It is natural that those who personally have traversed such an experience should carry away a feeling of its being a miracle rather than a natural process. Voices are often heard, lights seen, or visions witnessed; automatic motor phenomena occur; and it always seems, after the surrender of the personal will, as if an extraneous higher power had flooded in and taken possession.
Moreover the sense of renovation, safety, cleanness, rightness, can be so marvelous and jubilant as well to warrant one's belief in a radically new substantial nature.
"Conversion," writes the New England Puritan, Joseph Alleine, "is not the putting in a patch of holiness; but with the true convert holiness is woven into all his powers, principles, and practice.
The sincere Christian is quite a new fabric, from the foundation to the top-stone. He is a new man, a new creature."
And Jonathan Edwards says in the same strain: "Those gracious influences which are the effects of the Spirit of God are altogether supernatural--are quite different from anything that unregenerate men experience. They are what no improvement, or composition of natural qualifications or principles will ever produce; because they not only differ from what is natural, and from everything that natural men experience in degree and circumstances, but also in kind, and are of a nature far more excellent. From hence it follows that in gracious affections there are [also] new perceptions and sensations entirely different in their nature and kind from anything experienced by the [same] saints before they were sanctified. . . . The conceptions which the saints have of the loveliness of God, and that kind of delight which they experience in it, are quite peculiar, and entirely different from anything which a natural man can possess, or of which he can form any proper notion."

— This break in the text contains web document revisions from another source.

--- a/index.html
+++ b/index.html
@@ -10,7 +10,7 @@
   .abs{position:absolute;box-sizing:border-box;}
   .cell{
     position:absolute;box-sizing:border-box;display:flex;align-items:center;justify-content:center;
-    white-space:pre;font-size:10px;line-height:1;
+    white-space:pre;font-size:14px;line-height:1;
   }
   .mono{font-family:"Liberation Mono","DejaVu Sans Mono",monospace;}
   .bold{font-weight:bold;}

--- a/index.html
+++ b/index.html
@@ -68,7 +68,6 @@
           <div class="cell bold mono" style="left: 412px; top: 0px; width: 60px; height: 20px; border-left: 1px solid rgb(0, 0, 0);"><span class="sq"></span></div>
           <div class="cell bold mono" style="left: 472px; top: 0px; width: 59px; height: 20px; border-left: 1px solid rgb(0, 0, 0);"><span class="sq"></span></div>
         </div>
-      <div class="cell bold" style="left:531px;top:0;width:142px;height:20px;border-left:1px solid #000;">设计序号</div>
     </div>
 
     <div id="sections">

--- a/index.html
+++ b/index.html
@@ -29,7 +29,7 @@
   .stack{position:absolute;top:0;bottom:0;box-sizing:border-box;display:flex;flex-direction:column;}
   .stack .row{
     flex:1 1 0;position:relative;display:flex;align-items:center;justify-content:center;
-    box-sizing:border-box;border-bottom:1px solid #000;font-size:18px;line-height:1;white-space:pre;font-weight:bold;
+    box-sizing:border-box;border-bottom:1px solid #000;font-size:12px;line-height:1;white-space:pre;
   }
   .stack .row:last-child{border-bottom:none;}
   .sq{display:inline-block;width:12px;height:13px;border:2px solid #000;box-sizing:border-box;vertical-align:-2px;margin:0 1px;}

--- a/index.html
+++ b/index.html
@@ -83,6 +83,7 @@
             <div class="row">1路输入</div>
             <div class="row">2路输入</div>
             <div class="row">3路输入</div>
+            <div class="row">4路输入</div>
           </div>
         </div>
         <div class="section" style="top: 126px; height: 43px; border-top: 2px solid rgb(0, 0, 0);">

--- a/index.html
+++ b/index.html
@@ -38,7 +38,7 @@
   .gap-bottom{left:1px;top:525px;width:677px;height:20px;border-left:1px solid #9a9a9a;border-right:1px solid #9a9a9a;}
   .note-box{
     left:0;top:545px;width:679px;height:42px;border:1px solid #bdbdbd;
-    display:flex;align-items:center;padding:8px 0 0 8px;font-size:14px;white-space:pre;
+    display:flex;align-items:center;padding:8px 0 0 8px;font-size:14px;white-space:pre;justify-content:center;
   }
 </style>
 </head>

And that such a glorious transformation as this ought of necessity to be preceded by despair is shown by Edwards in another passage.

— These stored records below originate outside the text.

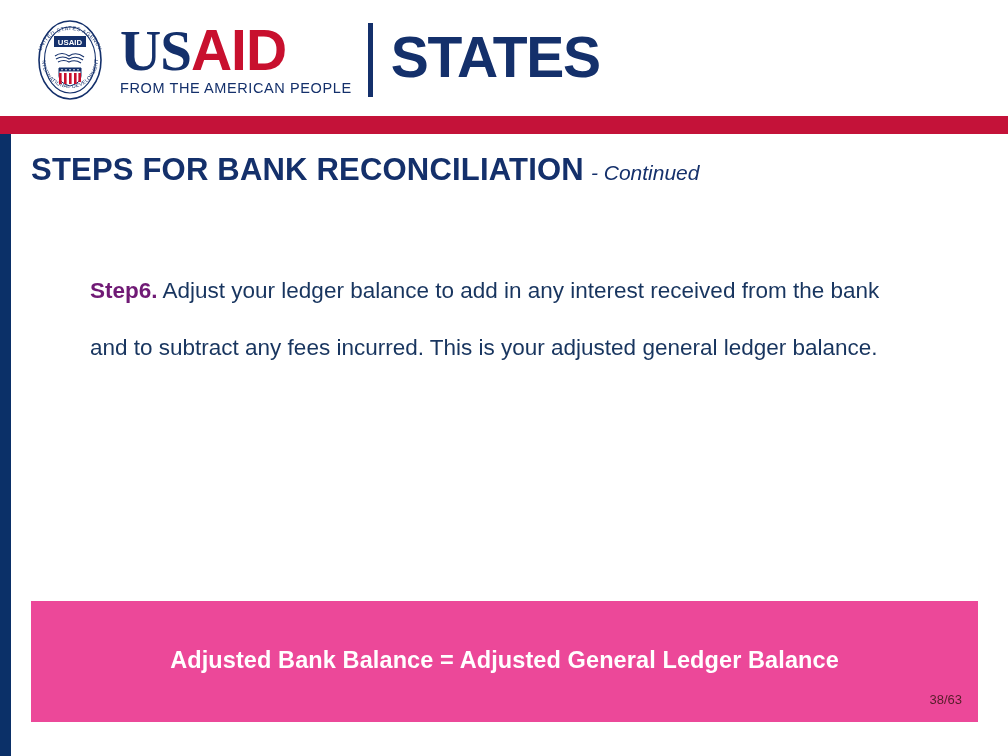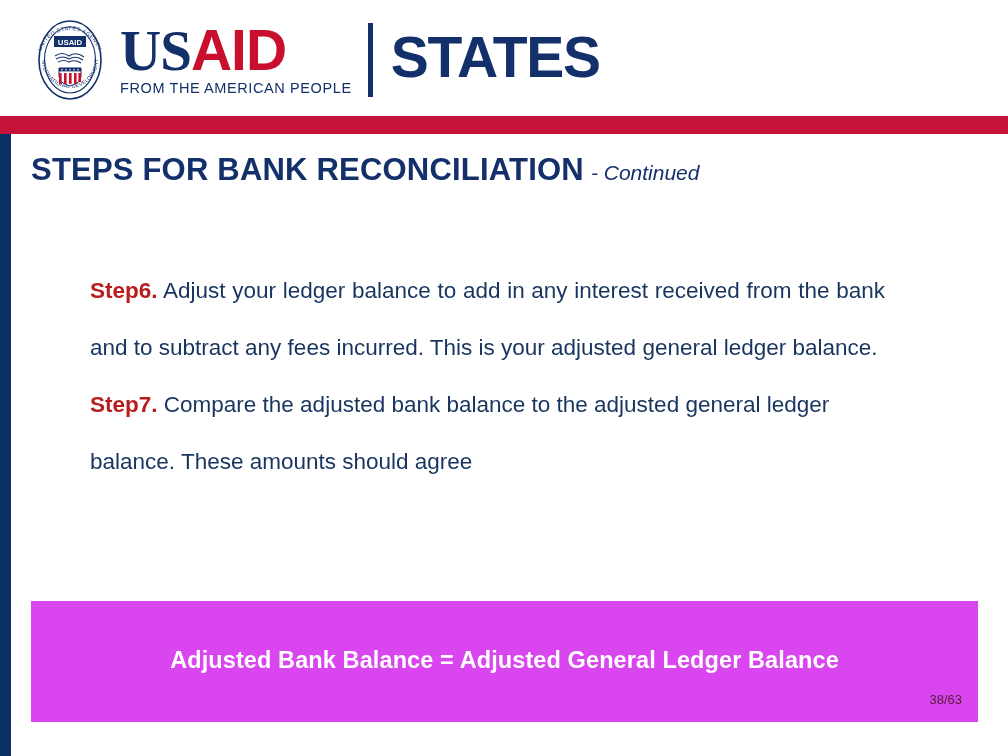--- a/index.html
+++ b/index.html
@@ -141,7 +141,7 @@
   }
   .para:last-child { text-align: left; }
   .step-label {
-    color: #b91c1c;
+    color: #701a75;
     font-weight: bold;
   }
   .para > span.rest { color: #18355f; }

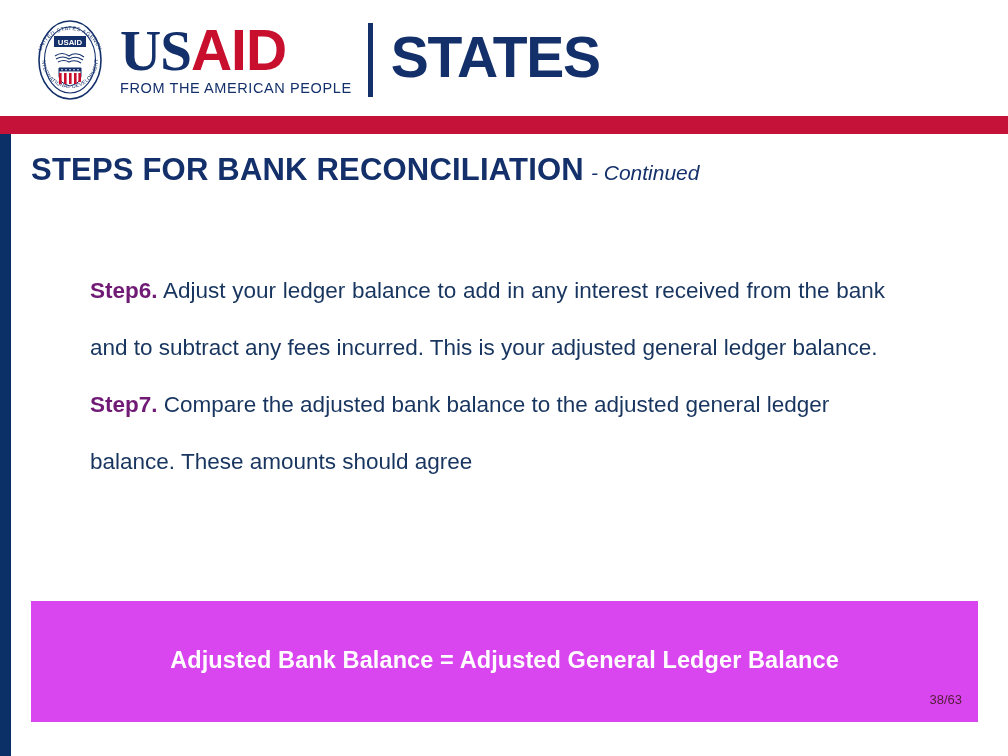--- a/index.html
+++ b/index.html
@@ -243,7 +243,6 @@
 
 <div class="body-copy">
   <p class="para"><span class="step-label">Step6.</span><span class="rest"> Adjust your ledger balance to add in any interest received from the bank and to subtract any fees incurred. This is your adjusted general ledger balance.</span></p>
-  <p class="para last-step"><span class="step-label">Step7.</span><span class="rest"> Compare the adjusted bank balance to the adjusted general ledger balance. These amounts should agree</span></p>
 </div>
 
 <div class="callout">

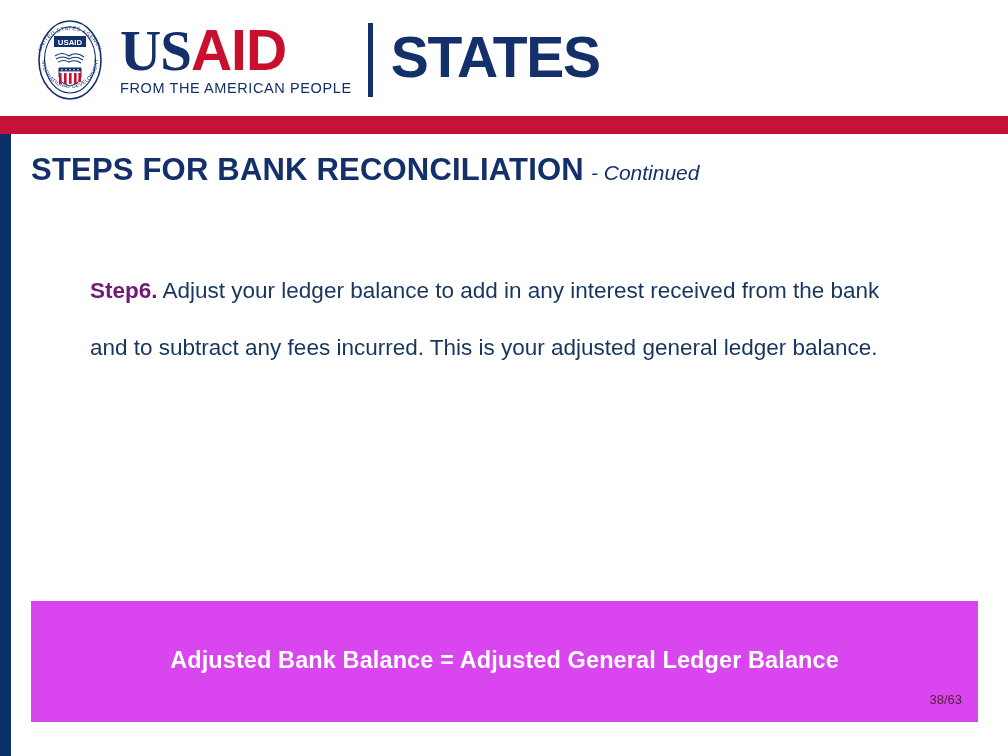--- a/index.html
+++ b/index.html
@@ -153,7 +153,7 @@
     top: 601px;
     width: 947px;
     height: 121px;
-    background: #d946ef;
+    background: #ec4899;
   }
   .callout-text {
     position: absolute;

"Surely it cannot be unreasonable," he says, "that before God delivers us from a state of sin and liability to everlasting woe, he should give us some considerable sense of the evil from which he delivers us, in order that we may know and feel the importance of salvation, and be enabled to appreciate the value of what God is pleased to do for us. As those who are saved are successively in two extremely different states--first in a state of condemnation and then in a state of justification and blessedness--and as God, in the salvation of men, deals with them as rational and intelligent creatures, it appears agreeable to this wisdom, that those who are saved should be made sensible of their Being, in those two different states. In the first place, that they should be made sensible of their state of condemnation; and afterwards, of their state of deliverance and happiness."

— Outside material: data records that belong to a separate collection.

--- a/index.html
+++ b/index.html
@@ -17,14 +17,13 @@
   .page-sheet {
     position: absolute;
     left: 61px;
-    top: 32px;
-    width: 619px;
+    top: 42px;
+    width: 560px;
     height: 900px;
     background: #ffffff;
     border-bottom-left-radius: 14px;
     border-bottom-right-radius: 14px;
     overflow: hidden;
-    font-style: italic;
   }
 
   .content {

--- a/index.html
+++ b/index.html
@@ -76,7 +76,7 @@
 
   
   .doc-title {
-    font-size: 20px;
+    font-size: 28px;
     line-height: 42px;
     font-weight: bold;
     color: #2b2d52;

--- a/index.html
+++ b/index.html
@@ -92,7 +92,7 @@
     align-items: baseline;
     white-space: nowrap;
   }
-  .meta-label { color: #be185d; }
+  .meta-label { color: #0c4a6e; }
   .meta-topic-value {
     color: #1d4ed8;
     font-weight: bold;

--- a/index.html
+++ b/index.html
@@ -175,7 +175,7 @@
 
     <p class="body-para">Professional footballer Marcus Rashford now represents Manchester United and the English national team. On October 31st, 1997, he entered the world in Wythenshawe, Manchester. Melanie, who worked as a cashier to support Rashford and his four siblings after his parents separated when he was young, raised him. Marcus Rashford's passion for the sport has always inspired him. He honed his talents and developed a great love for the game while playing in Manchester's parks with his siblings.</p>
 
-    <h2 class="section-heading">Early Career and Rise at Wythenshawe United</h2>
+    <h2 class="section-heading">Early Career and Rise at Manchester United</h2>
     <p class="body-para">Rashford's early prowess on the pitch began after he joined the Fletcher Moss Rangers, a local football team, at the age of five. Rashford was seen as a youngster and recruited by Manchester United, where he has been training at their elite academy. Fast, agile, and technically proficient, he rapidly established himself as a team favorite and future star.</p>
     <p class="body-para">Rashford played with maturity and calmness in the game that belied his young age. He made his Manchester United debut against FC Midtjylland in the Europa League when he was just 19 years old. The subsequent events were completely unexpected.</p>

Such quotations express sufficiently well for our purpose the doctrinal interpretation of these changes. Whatever part suggestion and imitation may have played in producing them in men and women in excited assemblies, they have at any rate been in countless individual instances an original and unborrowed experience. Were we writing the story of the mind from the purely natural-history point of view, with no religious interest whatever, we should still have to write down man's liability to sudden and complete conversion as one of his most curious peculiarities.
What, now, must we ourselves think of this question? Is an instantaneous conversion a miracle in which God is present as he is present in no change of heart less strikingly abrupt? Are there two classes of human beings, even among the apparently regenerate, of which the one class really partakes of Christ's nature while the other merely seems to do so? Or, on the contrary, may the whole phenomenon of regeneration, even in these startling instantaneous examples, possibly be a strictly natural process, divine in its fruits, of course, but in one case more and in another less so, and neither more nor less divine in its mere causation and mechanism than any other process, high or low, of man's interior life?
Before proceeding to answer this question, I must ask you to listen to some more psychological remarks. At our last lecture, I explained the shifting of men's centres of personal energy within them and the lighting up of new crises of emotion. I explained the phenomena as partly due to explicitly conscious processes of thought and will, but as due largely also to the subconscious incubation and maturing of motives deposited by the experiences of life. When ripe, the results hatch out, or burst into flower. I have now to speak of the subconscious region, in which such processes of flowering may occur, in a somewhat less vague way. I only regret that my limits of time here force me to be so short.
The expression "field of consciousness" has but recently come into vogue in the psychology books. Until quite lately the unit of mental life which figured most was the single "idea," supposed to be a definitely outlined thing. But at present psychologists are tending, first, to admit that the actual unit is more probably the total mental state, the entire wave of consciousness or field of objects present to the thought at any time; and, second, to see that it is impossible to outline this wave, this field, with any definiteness.